But unlike Montressor and Fortunato, Lucas and Ivan have an exceedingly twisted dynamic: you've done a much better job of defining Lucas' position as the victim. The psychology is much more defined in this draft. My initial reaction upon rereading this (after I, you know, got past the initial wide-eyed 'good lord' moment) was to wonder at Lucas' believablitiy as a character. Just how unfathomably foolish would he have to be to get himself [willingly] into such a position? By his terror-filled reactions that surface as the story wears on, we can see that he's not the type of person who tends to identifiy pain with pleasure (unlike the apparently sadistic Ivan). So... if my count's correct, Ivan asks him twice - and almost earnestly - if he still agrees. And both times Lucas - almost as earnestly? - says he does. So... the reader sees that he's willing. And obviously he's got some inkling of what this particular form of, ah... arousal will entail.
So. His protests near the end seem completely divorced from his line of thought. Shocked, almost, as though he had no idea this was going to happen:
“What the hell is that?” Lucas shouted. ... “Don’t fucking shock me.”
“Stop, please!”
“I didn’t want this,” Lucas tried to plead; “This isn’t what I agreed to!”
... then what on God's green earth did he agree to? o.0
I understand that you've worked on taking Lucas' mental development throughout the suituation into account, and you really have done a much more convincing job if it. The sole problem is the trend it follows - so sudden. As so.
...
Opening: Naive, innocent young Lucas agrees - though somewhat tentatively, to being tortured by his... 'lover'.
Climax: Somewhat less thrilled Lucas ends up getting the crap beaten out of him by said 'lover', begging to be let out of this twisted game.
...
The transition, while there, is shaky. It relies largely on the bit where Ivan shocks him, and yet you somewhat lessen the transition by stating the Lucas does, in fact, still enjoy the pain. Thus your transition suffers. It's too sudden. Here, let me put in your own words:
Till wrote:My only complaint is the transition from happy children to, omfg the death is after us!

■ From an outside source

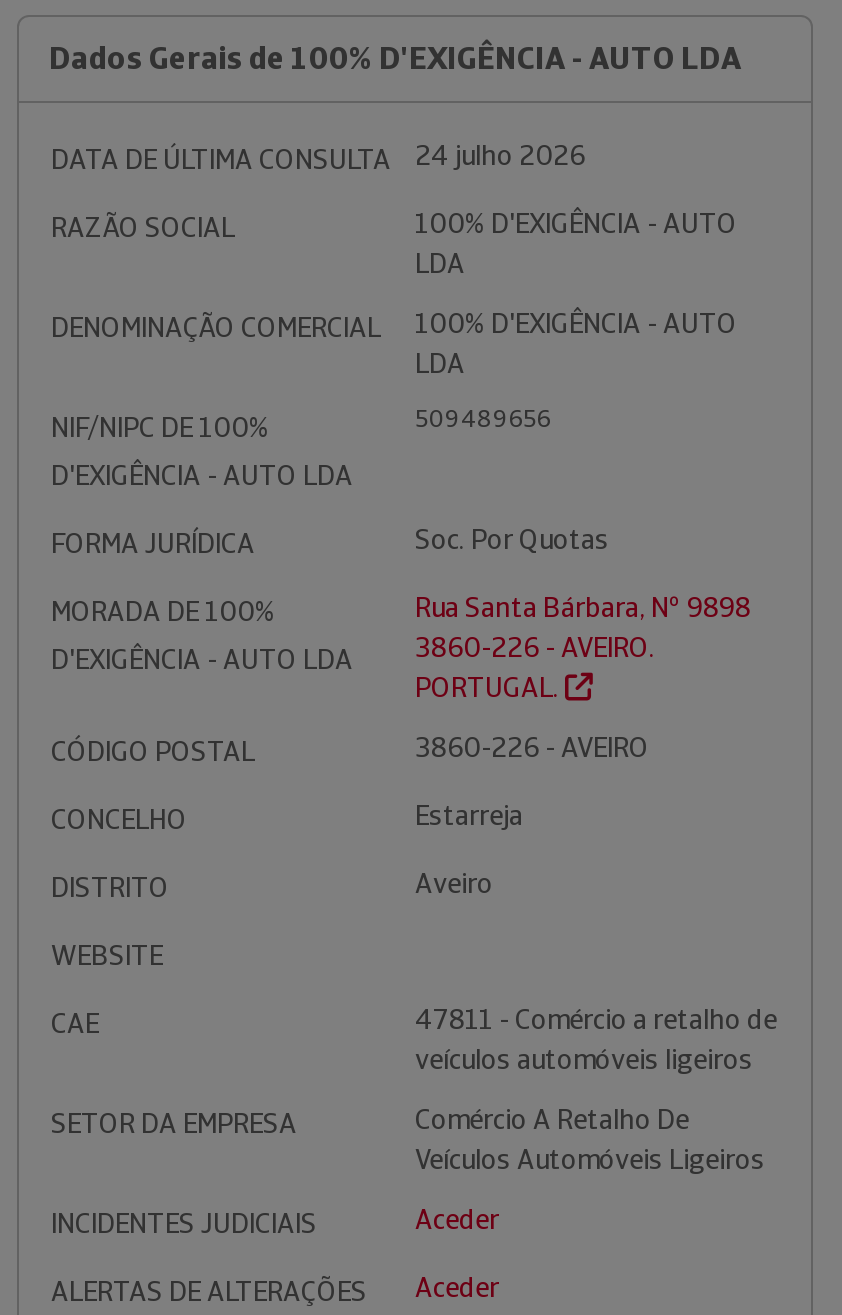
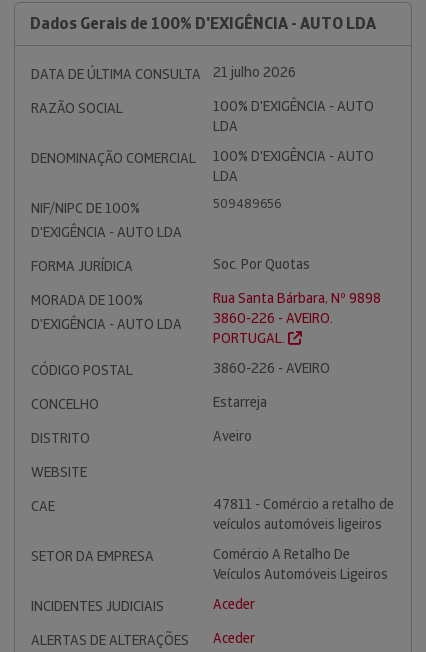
- DATA DE ÚLTIMA CONSULTA 24 julho 2026
+ DATA DE ÚLTIMA CONSULTA 21 julho 2026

Er, only replace 'happy children' with Lucasand eschew 'the death' for Ivan. ^_~ Your psychological shift, as the scene progresses, has gotten much smoother with the rewrite. But I think you still might want to work a bit on the exact moment of the shift. Think of it as the fulcrum. Both of your end points are clearer defined, as are the realms from each point to the center, but the fulcrum itself is still a bit off.
Style-wise, the piece is quite good. Your writing, naturally, is impeccable when setting the scene (and producing the inevitable 'good lord' moment).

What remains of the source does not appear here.